Selon la Bangladesh Petroleum Corporation (BPC), une première cargaison de 5 000 tonnes de diesel est déjà arrivée récemment, et une autre livraison de 5 000 tonnes est attendue vers la mi-mars. Les autorités de Dhaka ont également reçu une proposition pour importer 40 000 tonnes supplémentaires, ce qui porterait le total à 45 000 tonnes d’ici le mois d’avril, une fois les formalités administratives et financières finalisées.
Ces importations seront acheminées via le Bangladesh-India Friendship Pipeline, un pipeline transfrontalier reliant la raffinerie indienne de Numaligarh, dans l’État de l’Assam, au dépôt pétrolier de Parbatipur au Bangladesh. Inaugurée en 2023 par les Premiers ministres Narendra Modi et Sheikh Hasina, cette infrastructure permet désormais un transport plus rapide et moins coûteux du carburant entre les deux pays.
Avant la mise en service de ce pipeline, le diesel était principalement livré au Bangladesh par wagons ferroviaires, un mode de transport plus lent et plus coûteux. Le pipeline représente donc une avancée majeure pour la sécurité énergétique du pays et renforce la coopération énergétique entre New Delhi et Dhaka.

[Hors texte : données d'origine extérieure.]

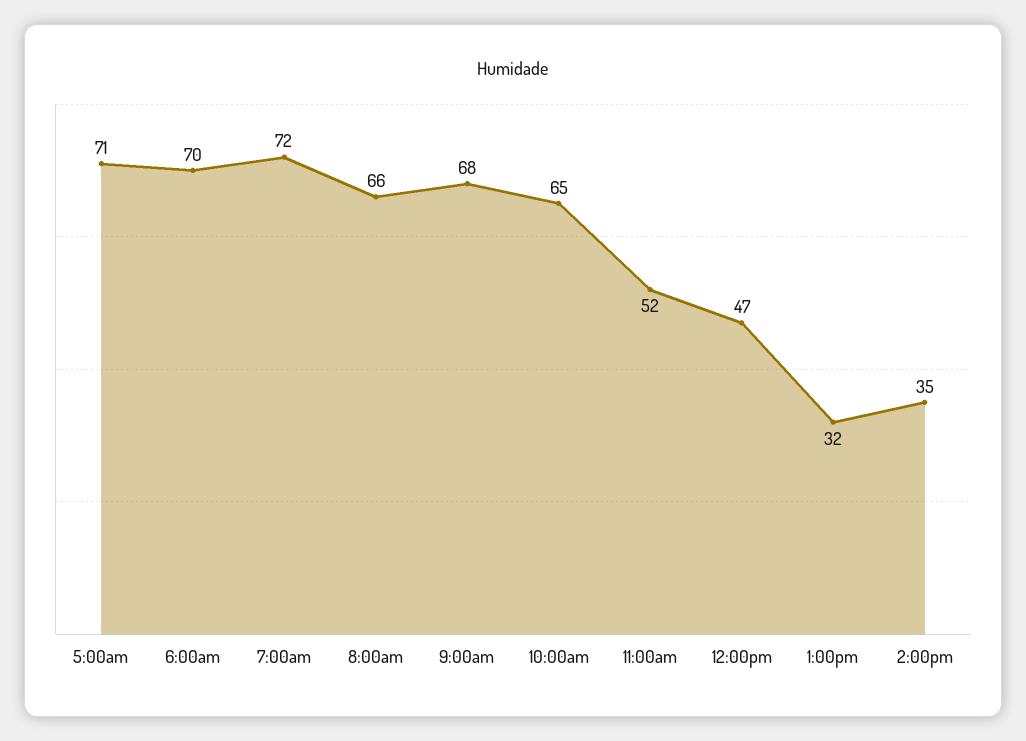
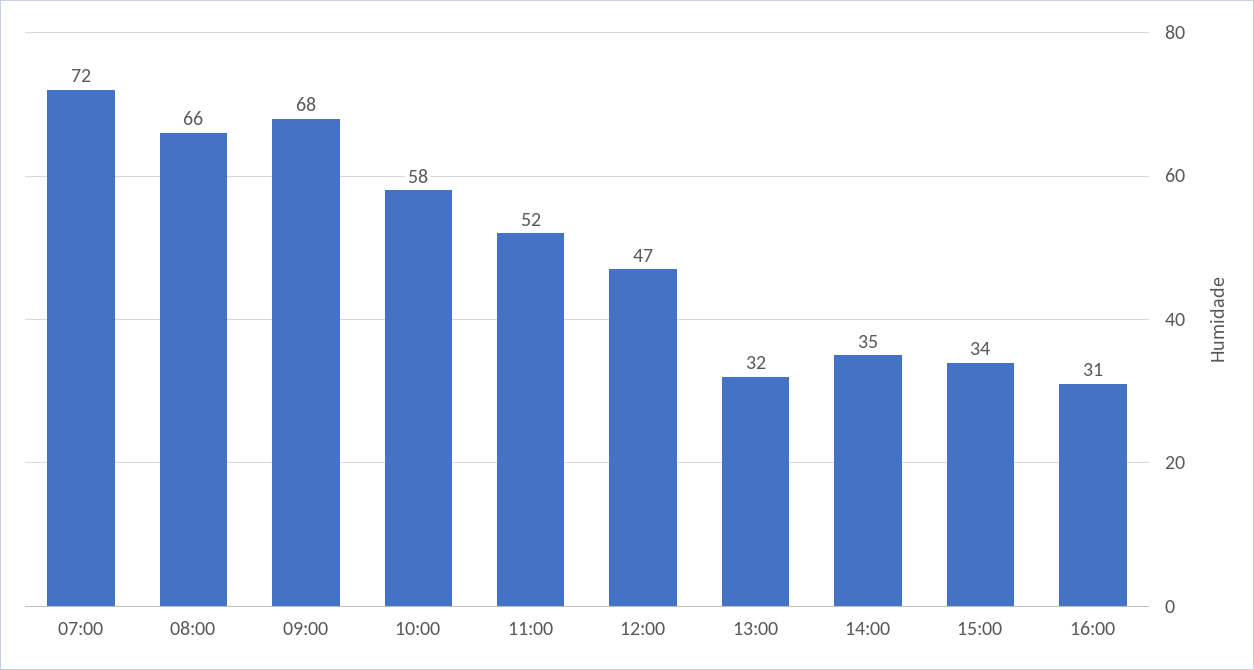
5:00am: 71 -> none
6:00am: 70 -> none
10:00am: 65 -> 58
15:00: none -> 34
16:00: none -> 31

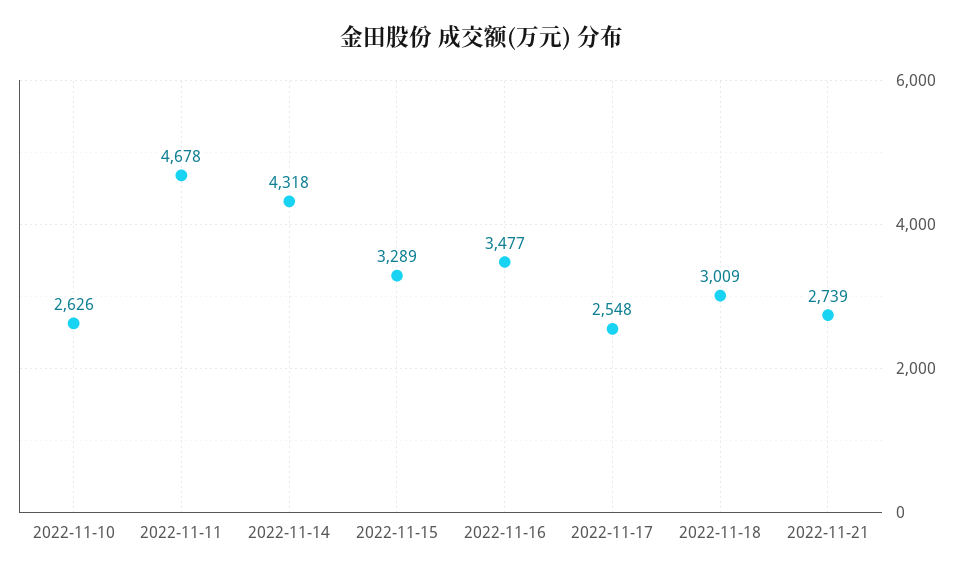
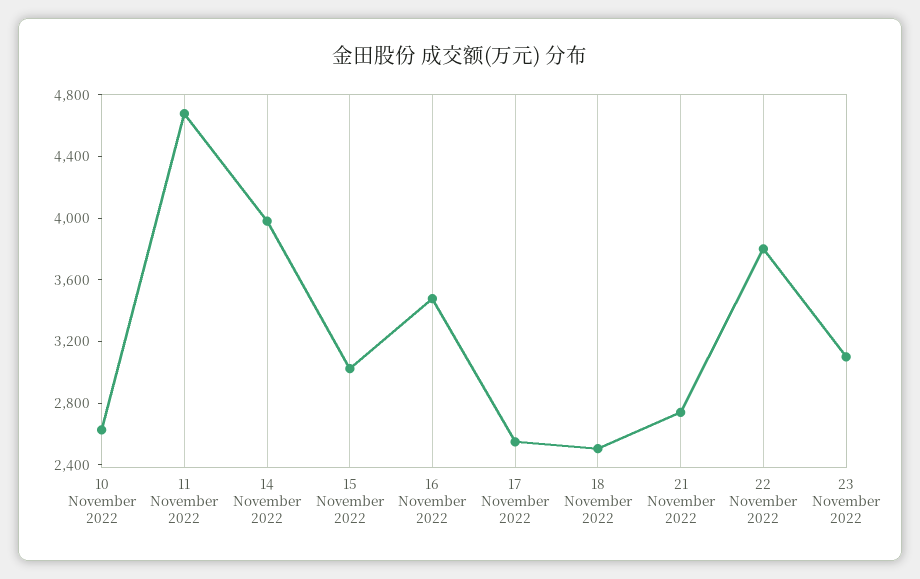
2022-11-14: 4318 -> 4000
2022-11-15: 3289 -> 3000
2022-11-18: 3009 -> 2500
22 November 2022: none -> 3800
23 November 2022: none -> 3100

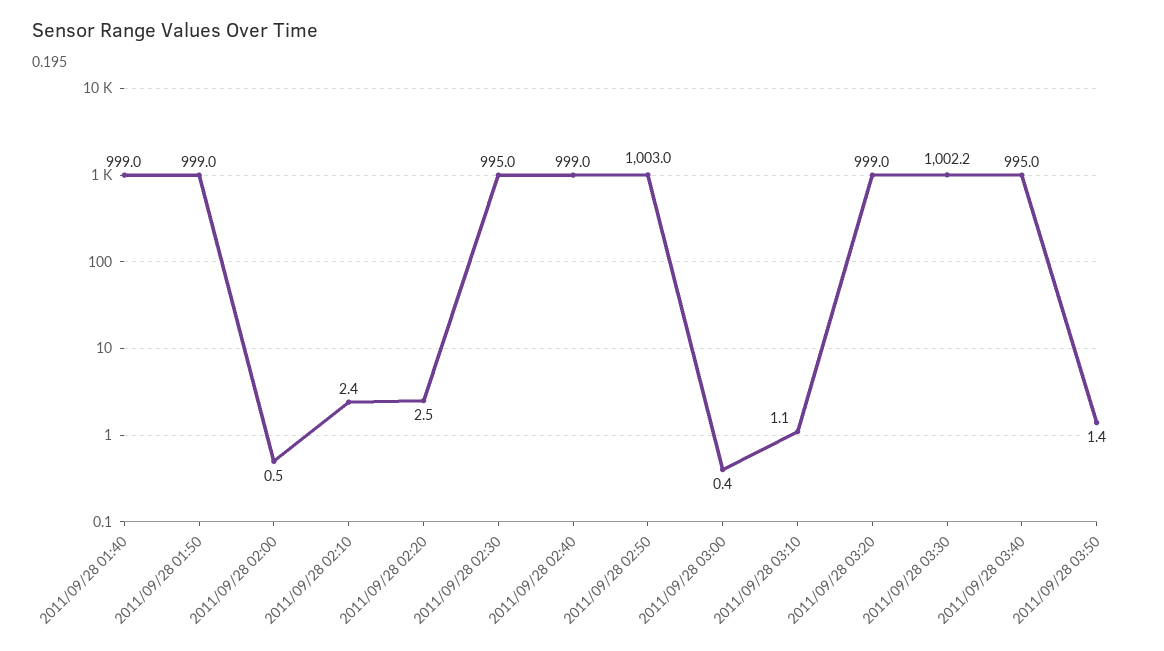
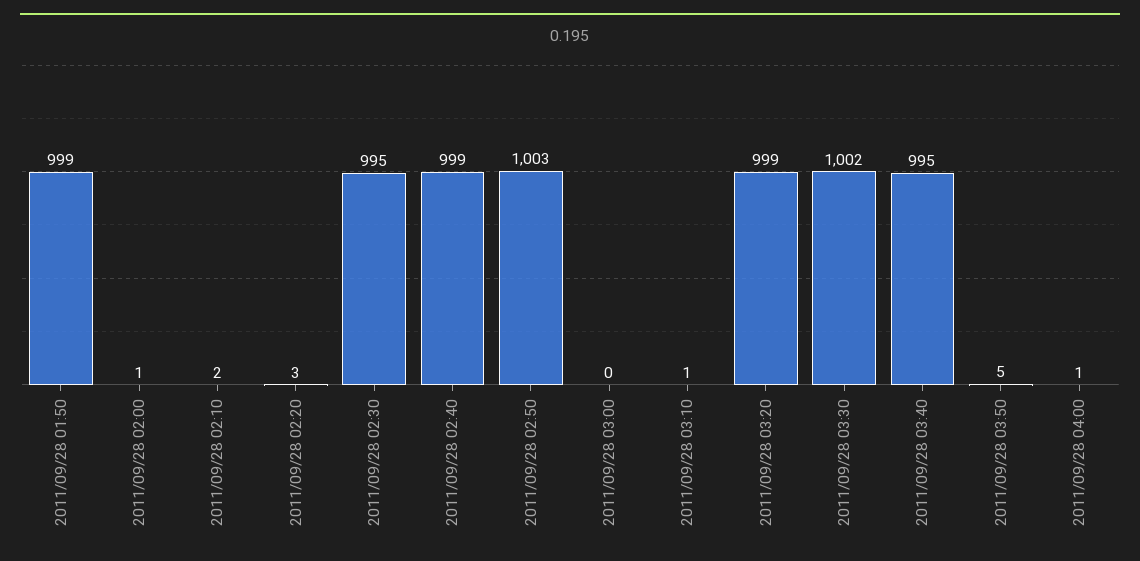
2011/09/28 01:40: 999 -> none
2011/09/28 03:50: 1.4 -> 5
2011/09/28 04:00: none -> 1

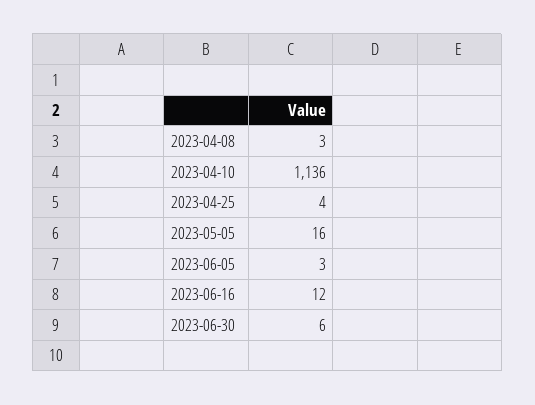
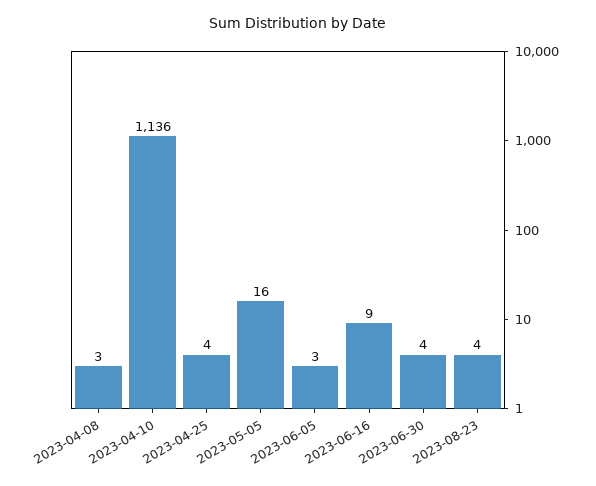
2023-06-16: 12 -> 9
2023-06-30: 6 -> 4
2023-08-23: none -> 4

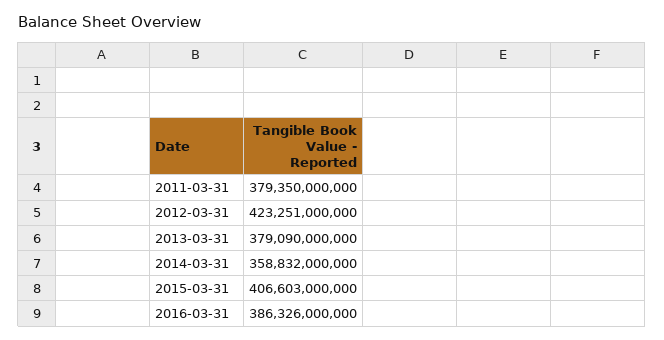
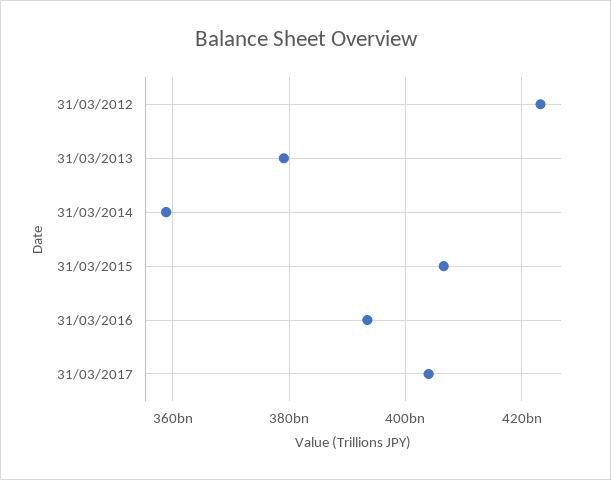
2011-03-31: 379350000000 -> none
2016-03-31: 386326000000 -> 394000000000
31/03/2017: none -> 404000000000

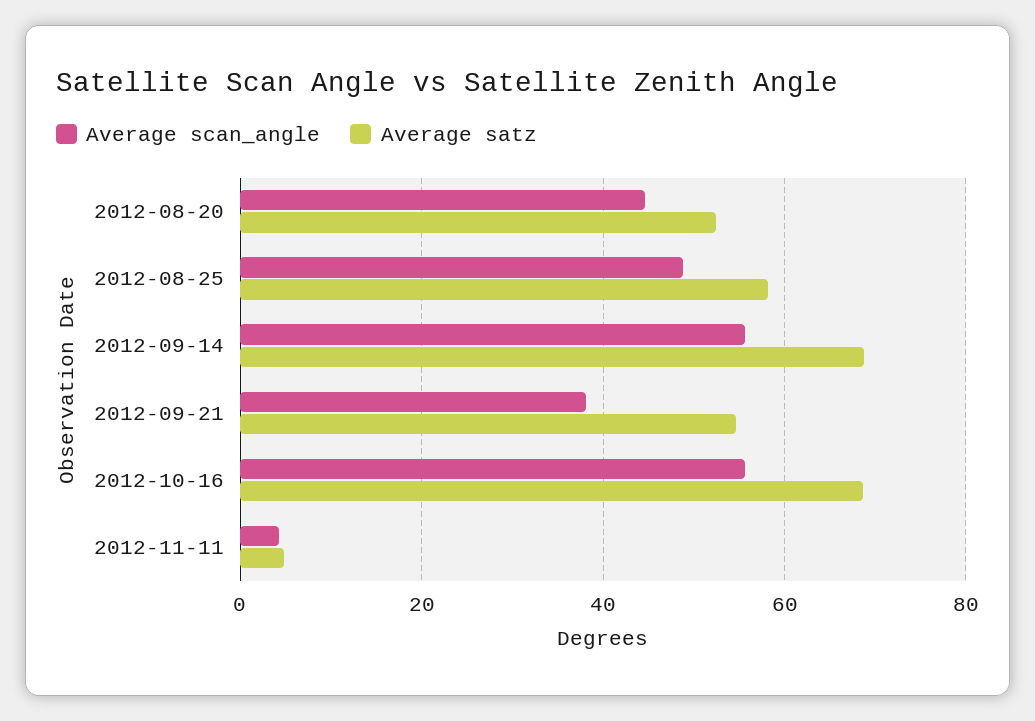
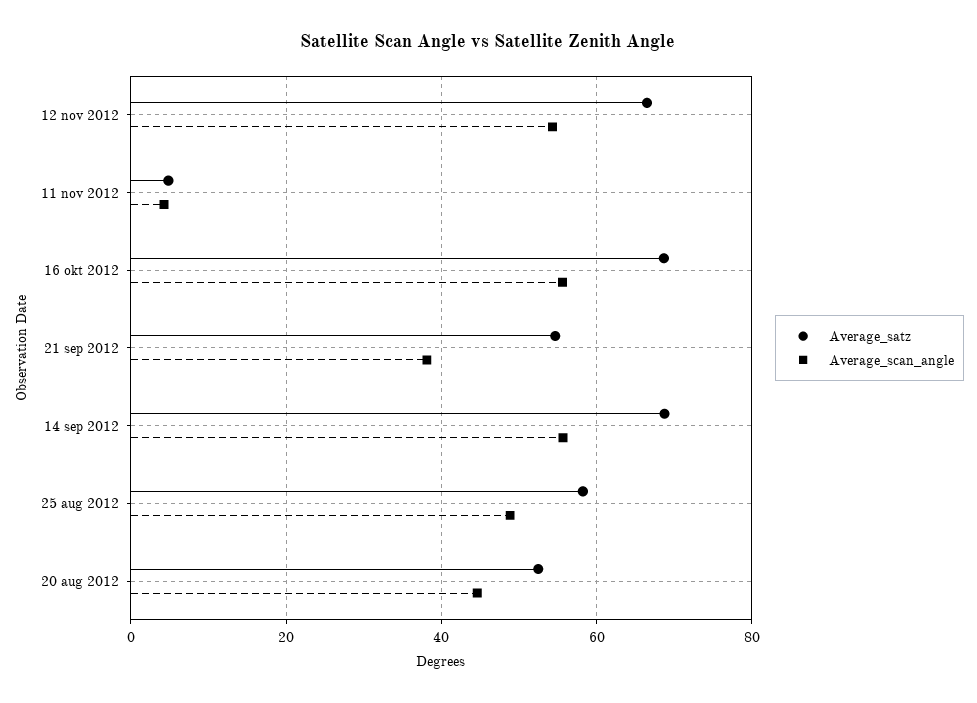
Average satz, 12 nov 2012: none -> 66
Average scan_angle, 12 nov 2012: none -> 54

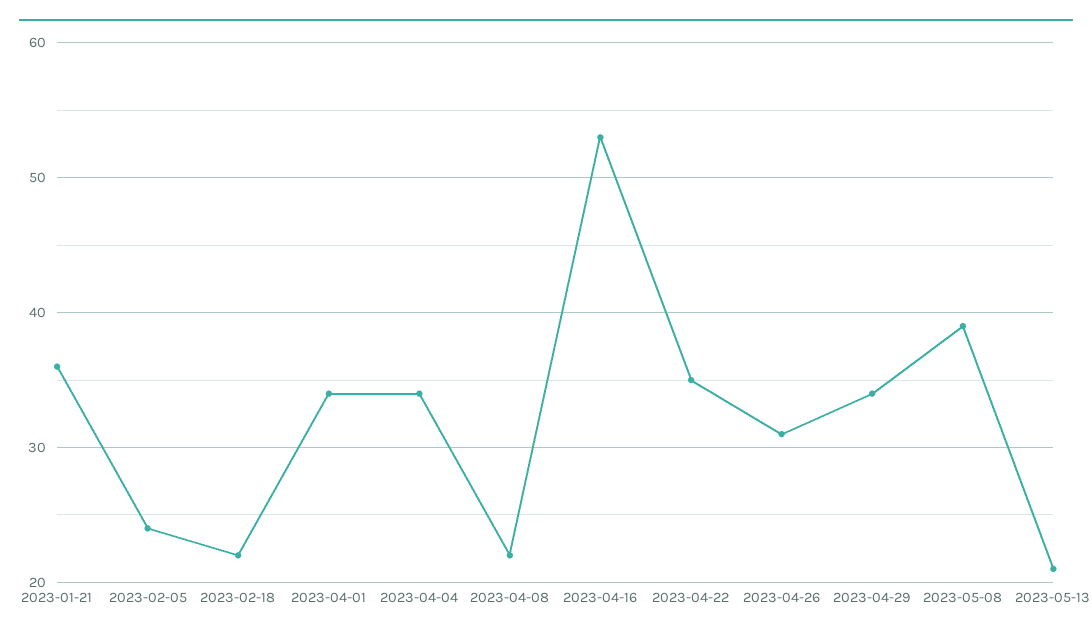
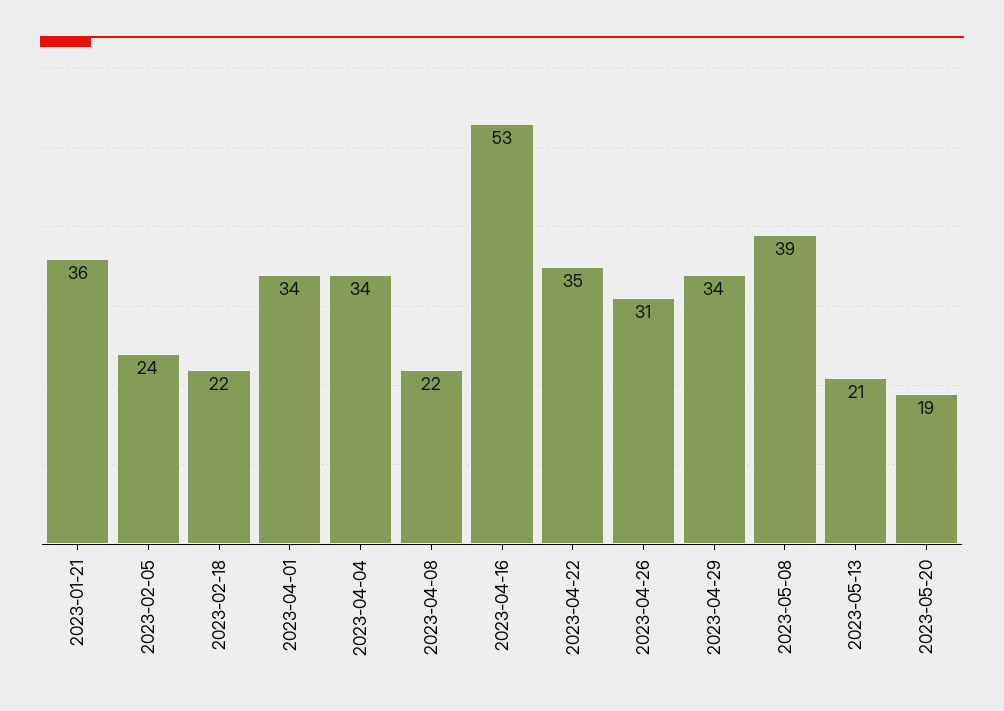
2023-05-20: none -> 19

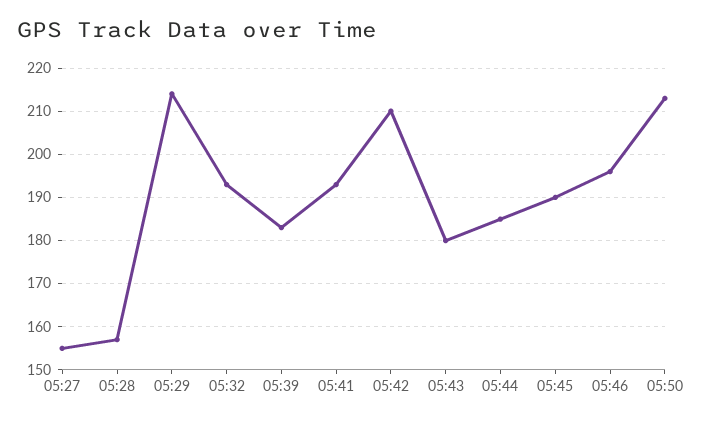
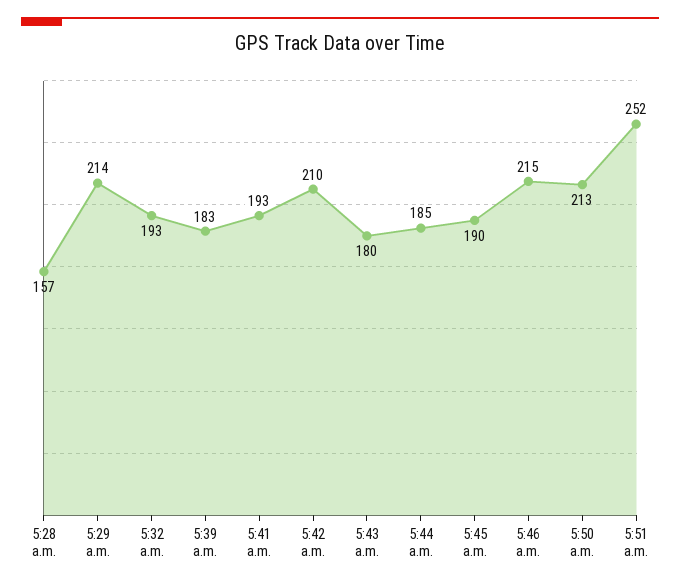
05:27: 155 -> none
05:46: 195 -> 215
5:51 a.m.: none -> 252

Cette décision intervient dans un contexte de tensions sur les marchés mondiaux de l’énergie, aggravées par les perturbations de l’approvisionnement liées aux conflits au Moyen-Orient, qui ont poussé plusieurs pays d’Asie à diversifier leurs sources de carburant et à sécuriser leurs stocks.
Les autorités bangladaises ont indiqué que ces importations visent notamment à maintenir la stabilité du marché intérieur et éviter toute ruée sur le carburant, en particulier à l’approche de la fête de l’Eid, période marquée par une forte hausse des déplacements dans le pays.
Cet accord illustre le rôle croissant de l’Inde comme fournisseur régional d’énergie en Asie du Sud. Pour le Bangladesh, fortement dépendant des importations énergétiques, ces livraisons constituent un élément clé pour stabiliser l’économie, notamment l’industrie textile et la production d’électricité, très sensibles aux pénuries de carburant.